Problem requirements:
Reproduce the records below exactly, but only between the lines holding "Open Heart Diamond" and "total: 25200.00 -> 24900.00", inclusive.

(Extracted data entries)

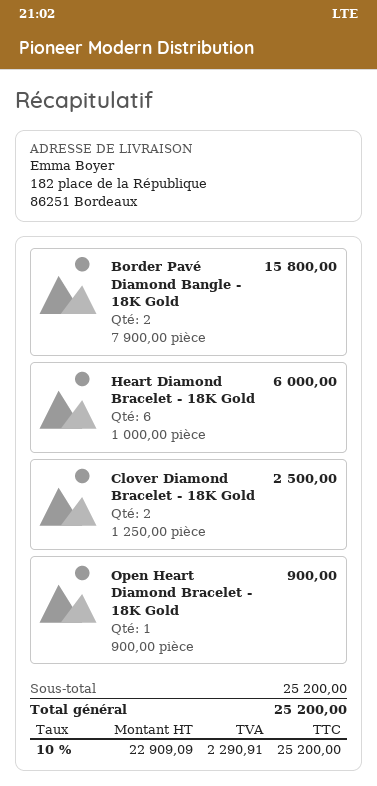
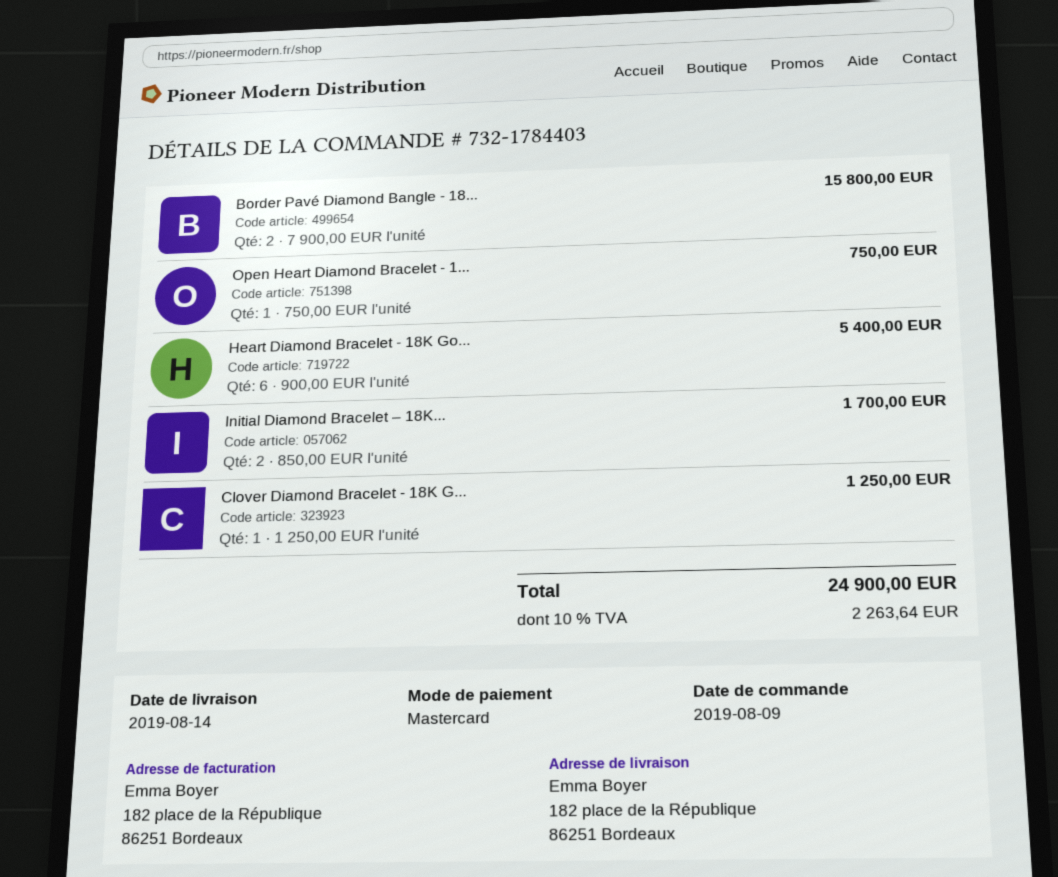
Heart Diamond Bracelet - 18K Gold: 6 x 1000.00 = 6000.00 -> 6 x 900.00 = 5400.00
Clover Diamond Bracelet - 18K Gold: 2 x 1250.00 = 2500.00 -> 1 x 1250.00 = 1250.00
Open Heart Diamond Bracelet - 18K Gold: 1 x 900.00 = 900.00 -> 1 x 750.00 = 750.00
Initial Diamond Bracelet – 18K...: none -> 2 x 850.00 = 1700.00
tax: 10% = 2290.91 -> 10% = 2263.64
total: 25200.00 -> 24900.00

* * *

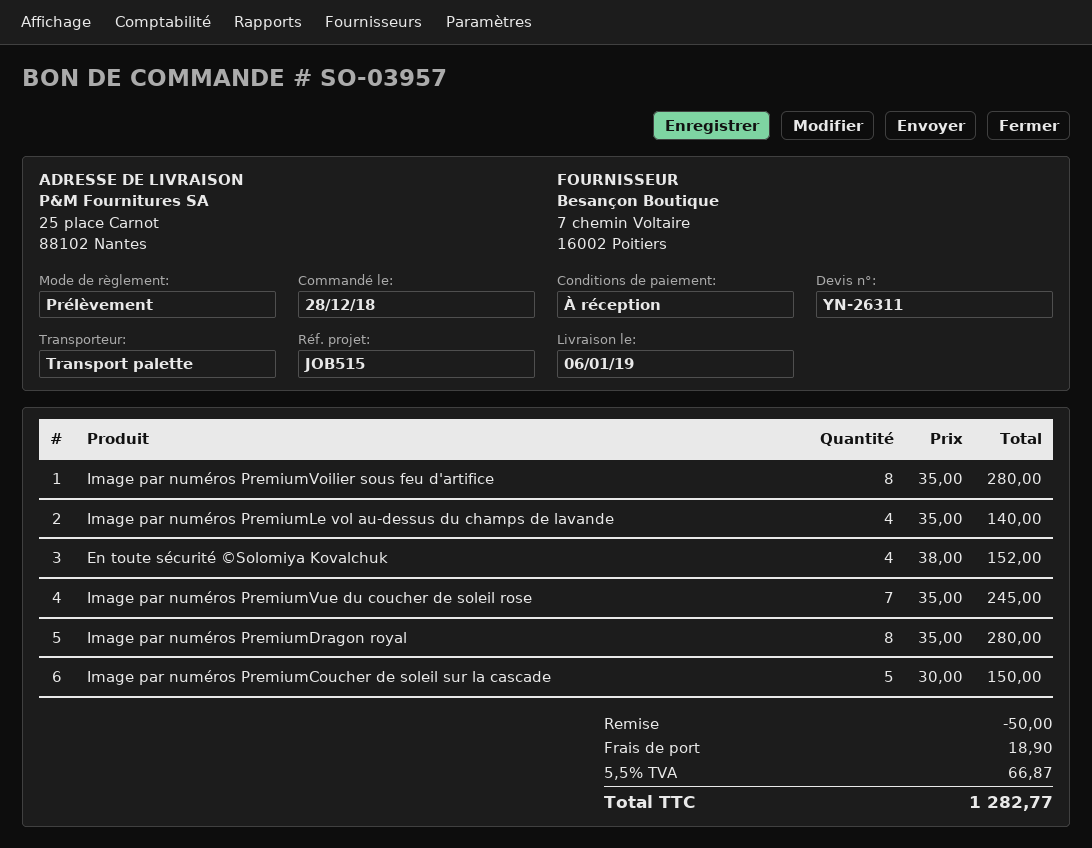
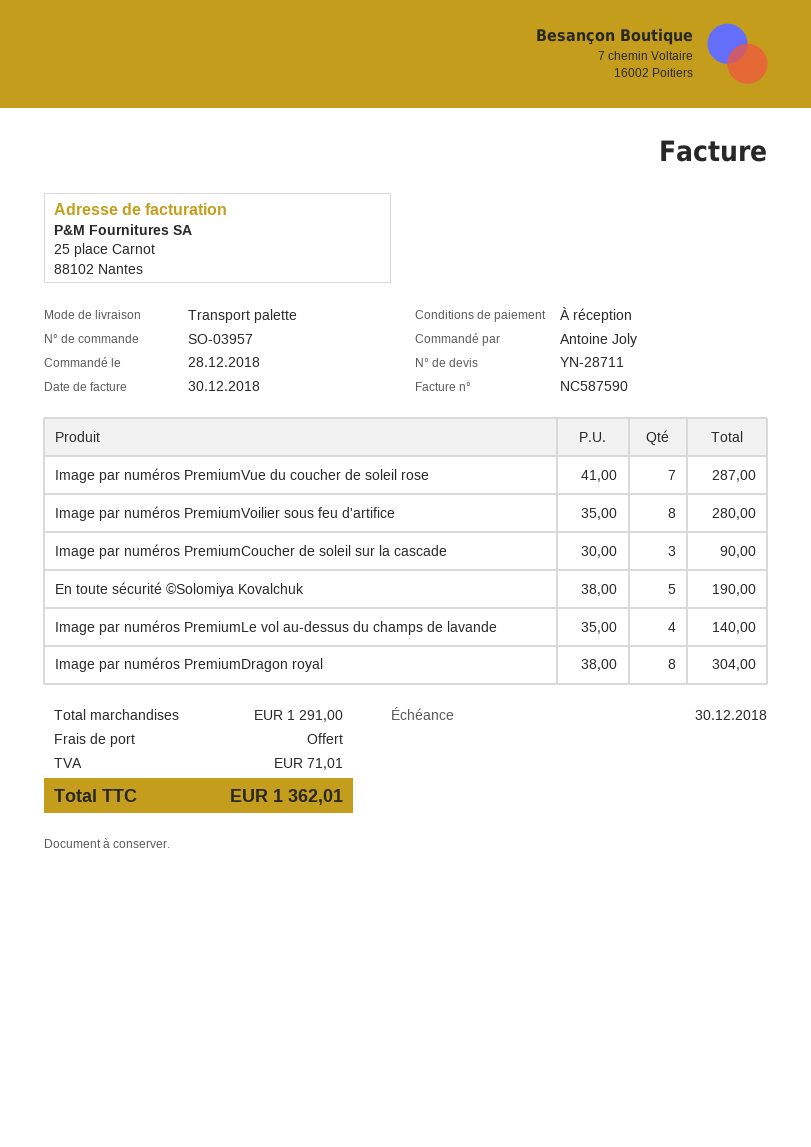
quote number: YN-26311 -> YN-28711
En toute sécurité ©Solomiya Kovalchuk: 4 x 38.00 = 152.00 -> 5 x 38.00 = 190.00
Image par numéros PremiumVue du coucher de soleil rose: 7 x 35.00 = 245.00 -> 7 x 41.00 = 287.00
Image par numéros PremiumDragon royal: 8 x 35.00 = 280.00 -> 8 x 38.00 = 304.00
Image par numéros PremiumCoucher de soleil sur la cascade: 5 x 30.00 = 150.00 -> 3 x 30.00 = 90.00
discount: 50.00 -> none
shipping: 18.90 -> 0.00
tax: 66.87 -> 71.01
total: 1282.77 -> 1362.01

Response area:
Open Heart Diamond Bracelet - 18K Gold: 1 x 900.00 = 900.00 -> 1 x 750.00 = 750.00
Initial Diamond Bracelet – 18K...: none -> 2 x 850.00 = 1700.00
tax: 10% = 2290.91 -> 10% = 2263.64
total: 25200.00 -> 24900.00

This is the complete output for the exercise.